_THE PROBLEM_
Only lines holding the word "Crystal" are wanted from the records; copy all of them.

** Opening RECORDS SUPPLIED block **

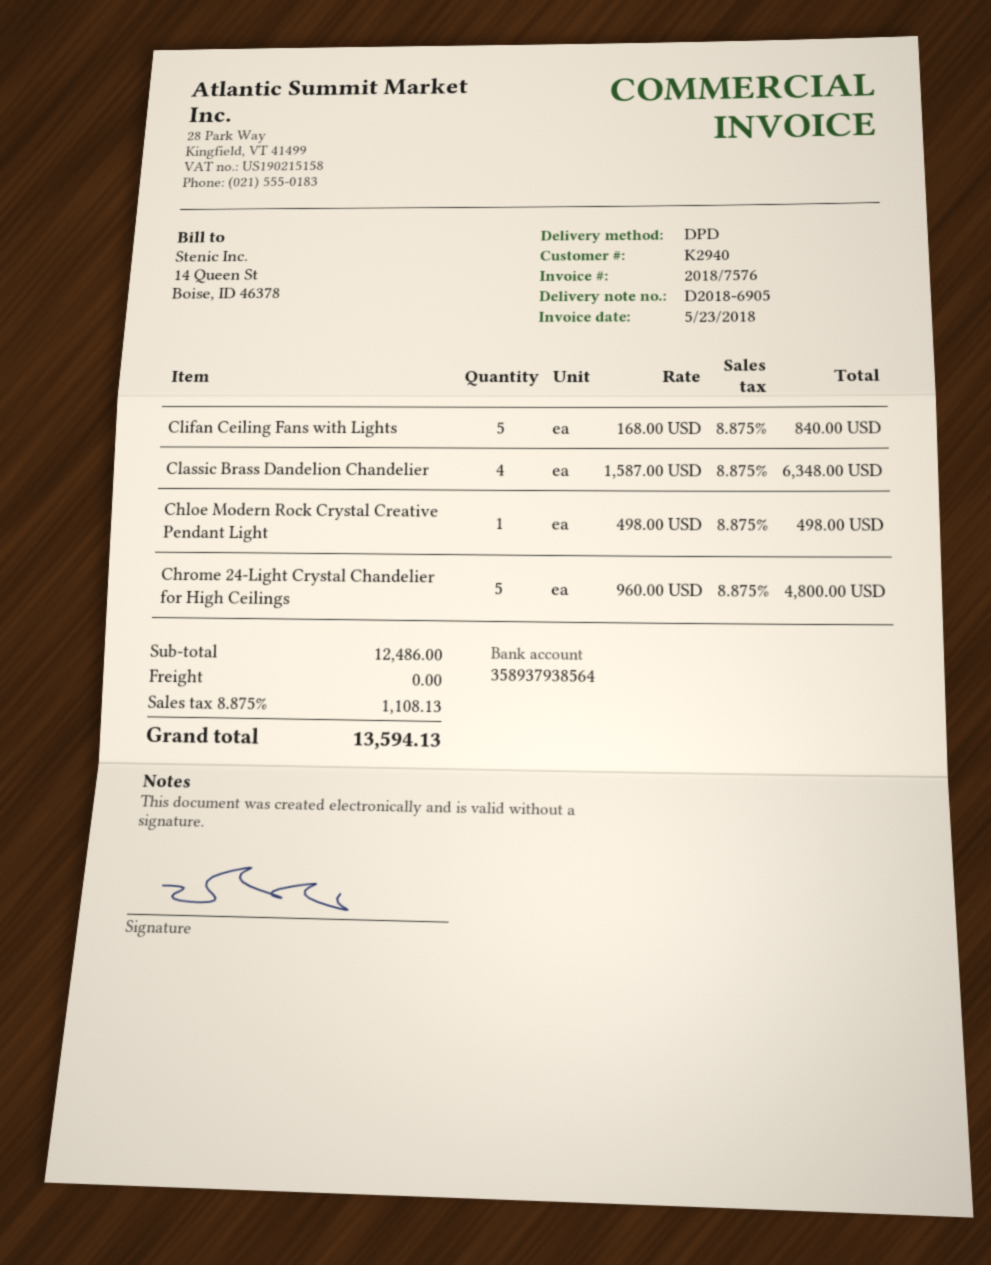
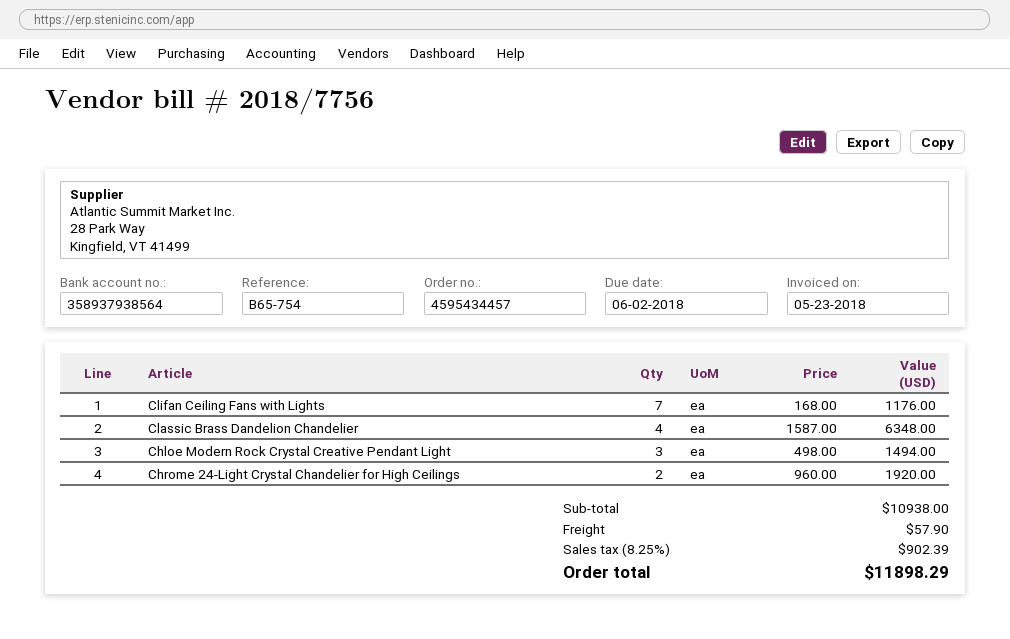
invoice number: 2018/7576 -> 2018/7756
Clifan Ceiling Fans with Lights: 5 x 168.00 = 840.00 -> 7 x 168.00 = 1176.00
Chloe Modern Rock Crystal Creative Pendant Light: 1 x 498.00 = 498.00 -> 3 x 498.00 = 1494.00
Chrome 24-Light Crystal Chandelier for High Ceilings: 5 x 960.00 = 4800.00 -> 2 x 960.00 = 1920.00
subtotal: 12486.00 -> 10938.00
shipping: 0.00 -> 57.90
tax: 8.875% = 1108.13 -> 8.25% = 902.39
total: 13594.13 -> 11898.29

** Closing RECORDS SUPPLIED block **

_SOLUTION FOR THIS EXERCISE_
Chloe Modern Rock Crystal Creative Pendant Light: 1 x 498.00 = 498.00 -> 3 x 498.00 = 1494.00
Chrome 24-Light Crystal Chandelier for High Ceilings: 5 x 960.00 = 4800.00 -> 2 x 960.00 = 1920.00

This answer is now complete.